- **What to do**
Your task is to copy every line of the entries that contains "label".

=== Section Start ===

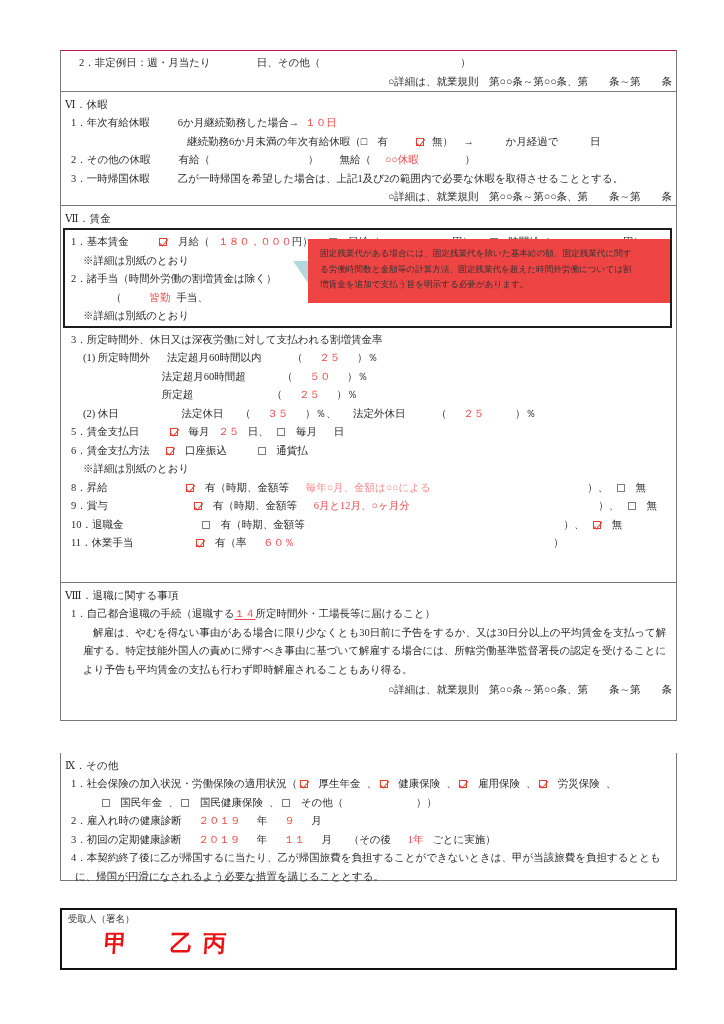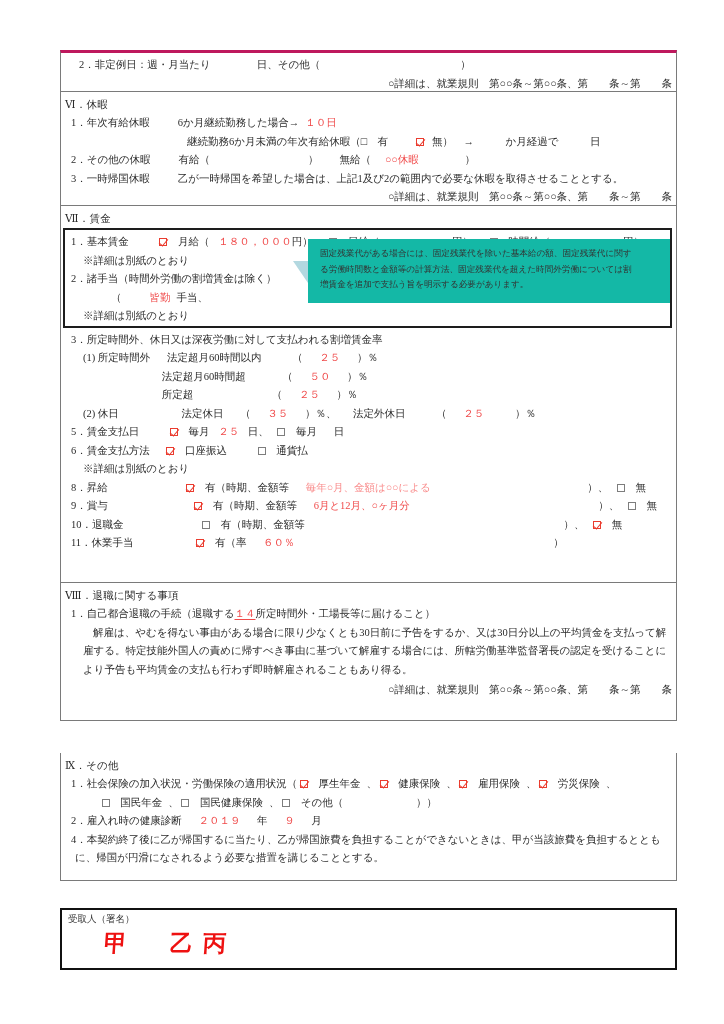--- a/index.html
+++ b/index.html
@@ -36,7 +36,7 @@
     padding: 0;
   }
   .sec.first {
-    border-top: 3px solid #be185d;
+    border-top: 1px solid #be185d;
   }
   .row {
     position: relative;

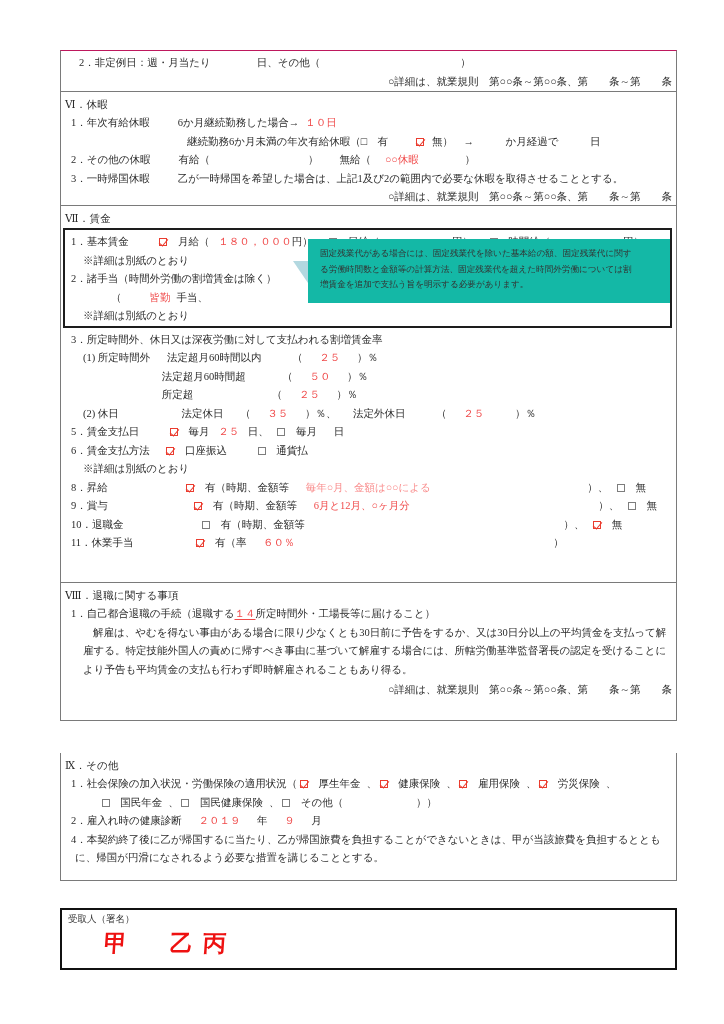--- a/index.html
+++ b/index.html
@@ -99,7 +99,7 @@
   
   .callout {
     position: absolute;
-    background: #14b8a6;
+    background: #ef4444;
     color: #333333;
     font-size: 8.6px;
     line-height: 15.5px;

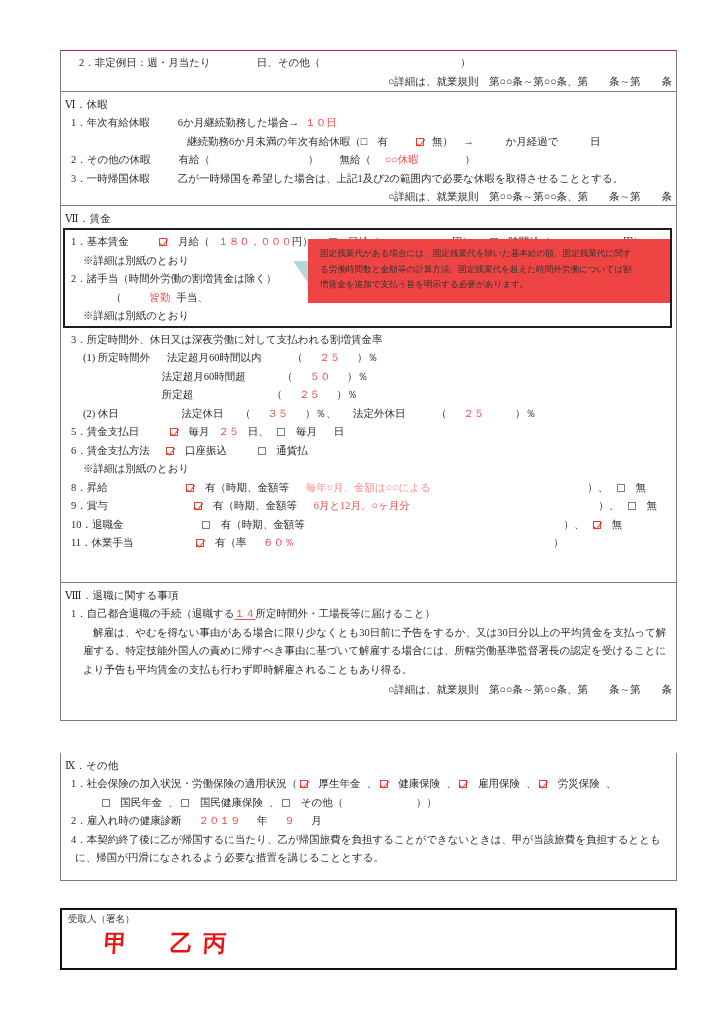--- a/index.html
+++ b/index.html
@@ -395,6 +395,16 @@
         <span>月</span>
       </div>
 
+      <div class="row ind1">
+        <span>3．初回の定期健康診断</span><span class="sp-m"></span>
+        <span class="red">２０１９</span><span class="sp-m"></span>
+        <span>年</span><span class="sp-m"></span>
+        <span class="red">１１</span><span class="sp-m"></span>
+        <span>月</span><span class="sp-m"></span>
+        <span>（その後</span><span class="sp-m"></span>
+        <span class="red">1年</span><span class="sp-s"></span>
+        <span>ごとに実施）</span>
+      </div>
 
       <div class="row ind1 wrapline" style="padding-left:14px; text-indent:-4px;">
         <span>4．本契約終了後に乙が帰国するに当たり、乙が帰国旅費を負担することができないときは、甲が当該旅費を負担するとともに、帰国が円滑になされるよう必要な措置を講じることとする。</span>

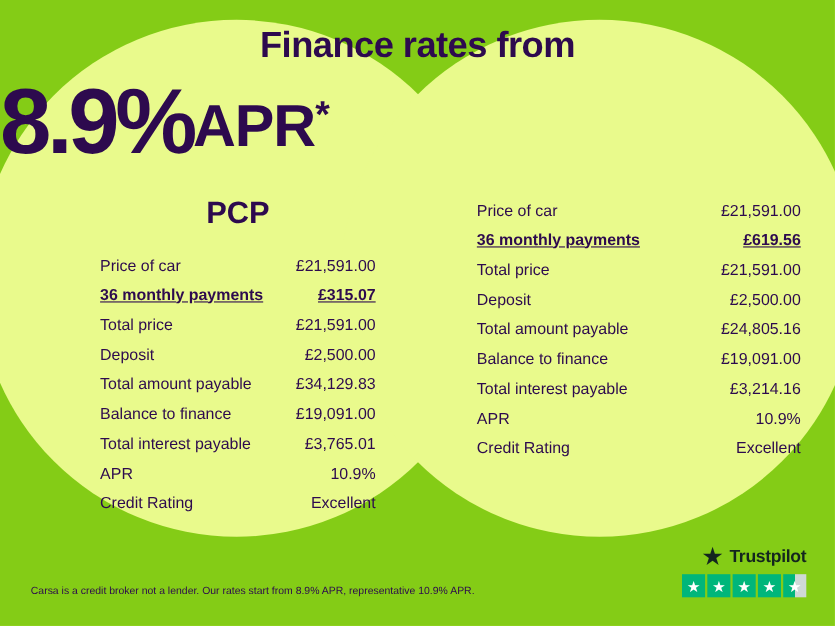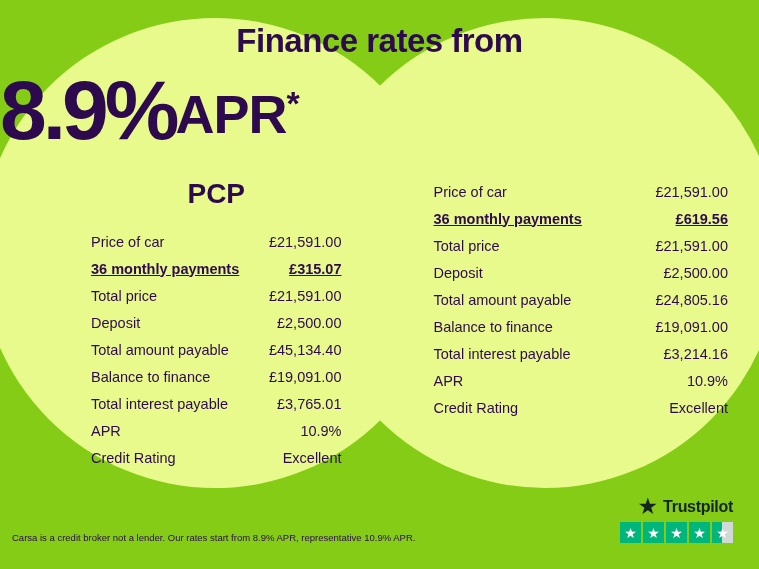--- a/index.html
+++ b/index.html
@@ -219,7 +219,7 @@
         </div>
         <div class="row">
           <span class="label">Total amount payable</span>
-          <span class="value">£45,134.40</span>
+          <span class="value">£34,129.83</span>
         </div>
         <div class="row">
           <span class="label">Balance to finance</span>

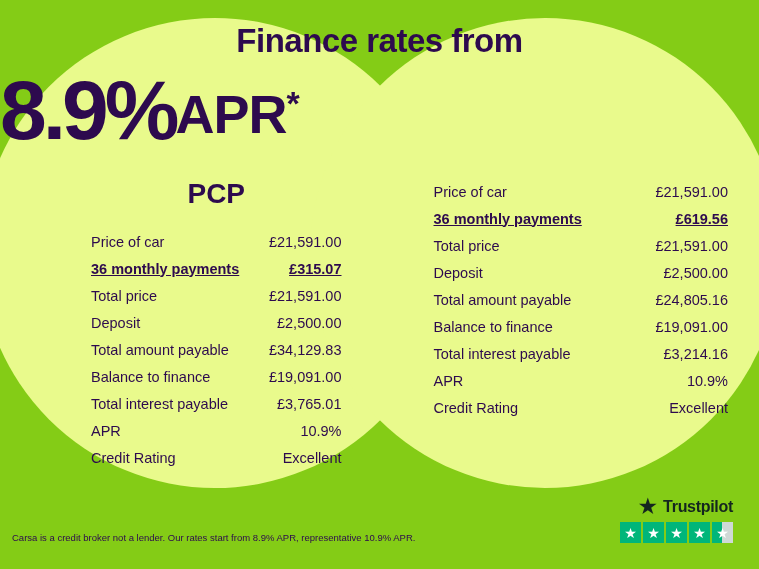--- a/index.html
+++ b/index.html
@@ -127,7 +127,7 @@
   }
   .disclaimer {
     position: absolute;
-    left: 12px;
+    left: 28px;
     bottom: 24px;
     width: 430px;
     color: #2d0a4e;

=== Section End ===

- **Response below**
           <span class="label">Total amount payable</span>
           <span class="label">Balance to finance</span>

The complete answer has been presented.